Where does the word "Punishment" show up in the records? Copy every line that holds it.

▶ Given data
────────────────
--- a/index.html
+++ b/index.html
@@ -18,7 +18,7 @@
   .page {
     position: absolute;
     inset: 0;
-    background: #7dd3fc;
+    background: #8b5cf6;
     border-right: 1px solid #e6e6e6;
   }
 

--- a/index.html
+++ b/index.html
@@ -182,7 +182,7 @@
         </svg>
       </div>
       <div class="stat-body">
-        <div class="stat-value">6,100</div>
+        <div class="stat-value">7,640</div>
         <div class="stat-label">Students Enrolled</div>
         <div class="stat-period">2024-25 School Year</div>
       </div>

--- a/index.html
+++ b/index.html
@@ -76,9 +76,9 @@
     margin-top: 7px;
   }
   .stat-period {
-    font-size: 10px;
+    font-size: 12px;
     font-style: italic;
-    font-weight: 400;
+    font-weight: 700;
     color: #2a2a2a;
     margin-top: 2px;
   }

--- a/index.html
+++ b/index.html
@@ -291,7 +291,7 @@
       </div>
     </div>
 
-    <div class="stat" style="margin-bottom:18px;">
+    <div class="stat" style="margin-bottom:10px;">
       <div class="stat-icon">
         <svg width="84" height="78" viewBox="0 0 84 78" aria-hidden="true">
────────────────
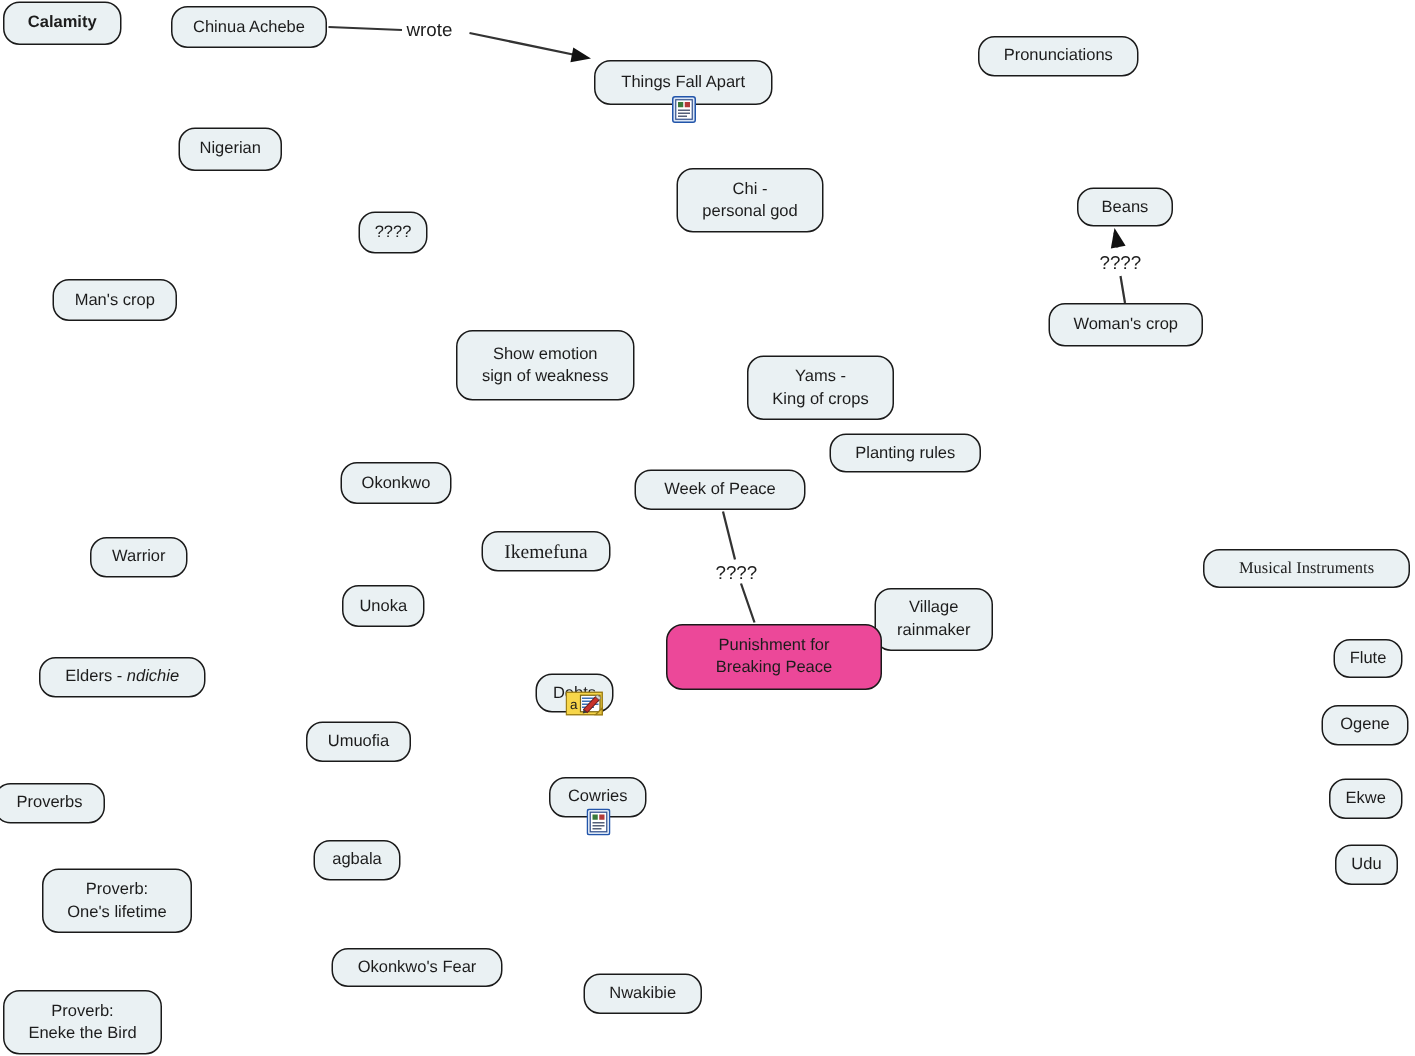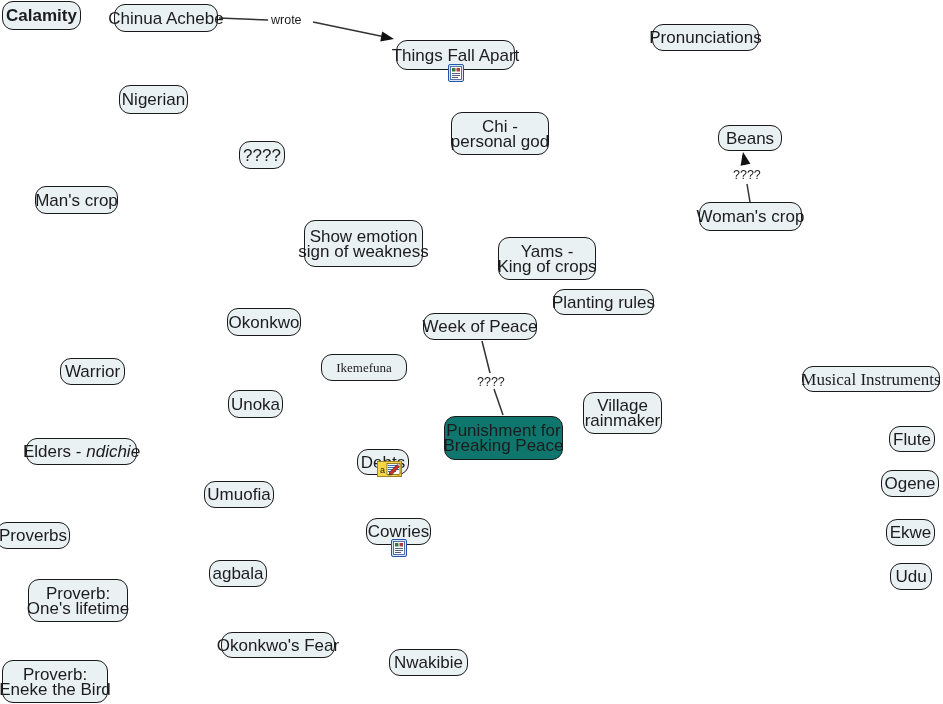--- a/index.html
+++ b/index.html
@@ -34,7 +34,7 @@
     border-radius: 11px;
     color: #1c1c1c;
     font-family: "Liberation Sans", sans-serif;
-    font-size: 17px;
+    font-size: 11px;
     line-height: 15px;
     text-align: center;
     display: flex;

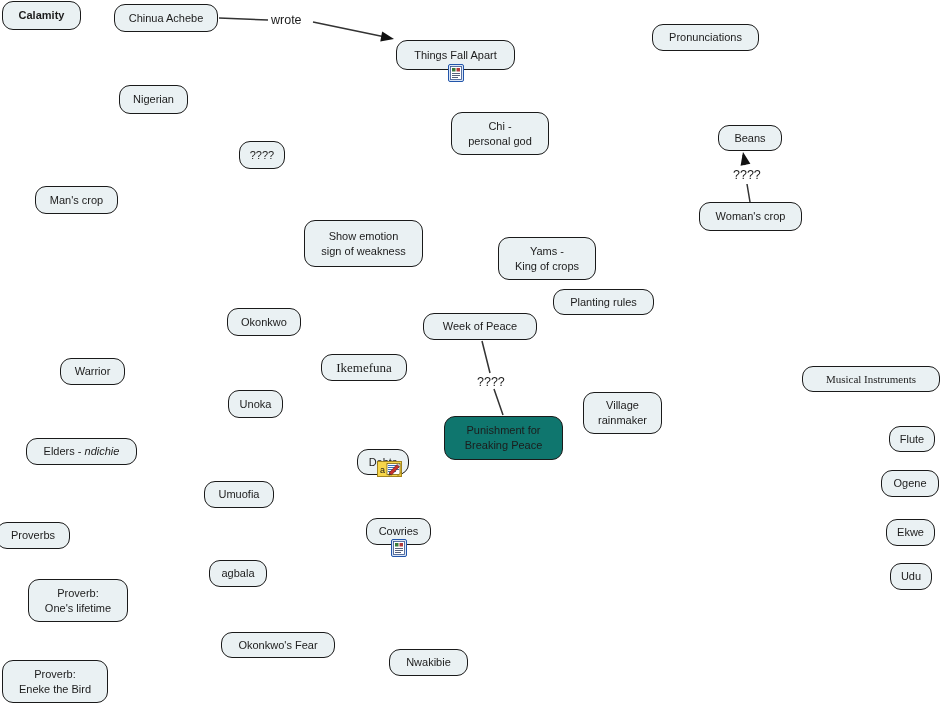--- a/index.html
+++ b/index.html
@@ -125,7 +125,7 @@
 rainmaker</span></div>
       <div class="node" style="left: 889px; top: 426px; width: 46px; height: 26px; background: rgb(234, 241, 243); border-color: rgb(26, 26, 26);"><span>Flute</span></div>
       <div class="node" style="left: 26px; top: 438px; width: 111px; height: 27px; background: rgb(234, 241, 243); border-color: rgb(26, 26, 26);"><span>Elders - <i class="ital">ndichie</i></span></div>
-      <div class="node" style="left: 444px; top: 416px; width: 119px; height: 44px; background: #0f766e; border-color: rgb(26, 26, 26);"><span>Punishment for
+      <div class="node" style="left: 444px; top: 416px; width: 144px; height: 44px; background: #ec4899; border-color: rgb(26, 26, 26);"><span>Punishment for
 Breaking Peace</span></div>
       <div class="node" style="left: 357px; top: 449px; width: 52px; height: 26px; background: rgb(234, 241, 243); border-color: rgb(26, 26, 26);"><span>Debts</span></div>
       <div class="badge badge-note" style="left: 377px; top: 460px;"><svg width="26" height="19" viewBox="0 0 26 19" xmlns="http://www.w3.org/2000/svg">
────────────────
▶ Result of this exercise
-      <div class="node" style="left: 444px; top: 416px; width: 119px; height: 44px; background: #0f766e; border-color: rgb(26, 26, 26);"><span>Punishment for
+      <div class="node" style="left: 444px; top: 416px; width: 144px; height: 44px; background: #ec4899; border-color: rgb(26, 26, 26);"><span>Punishment for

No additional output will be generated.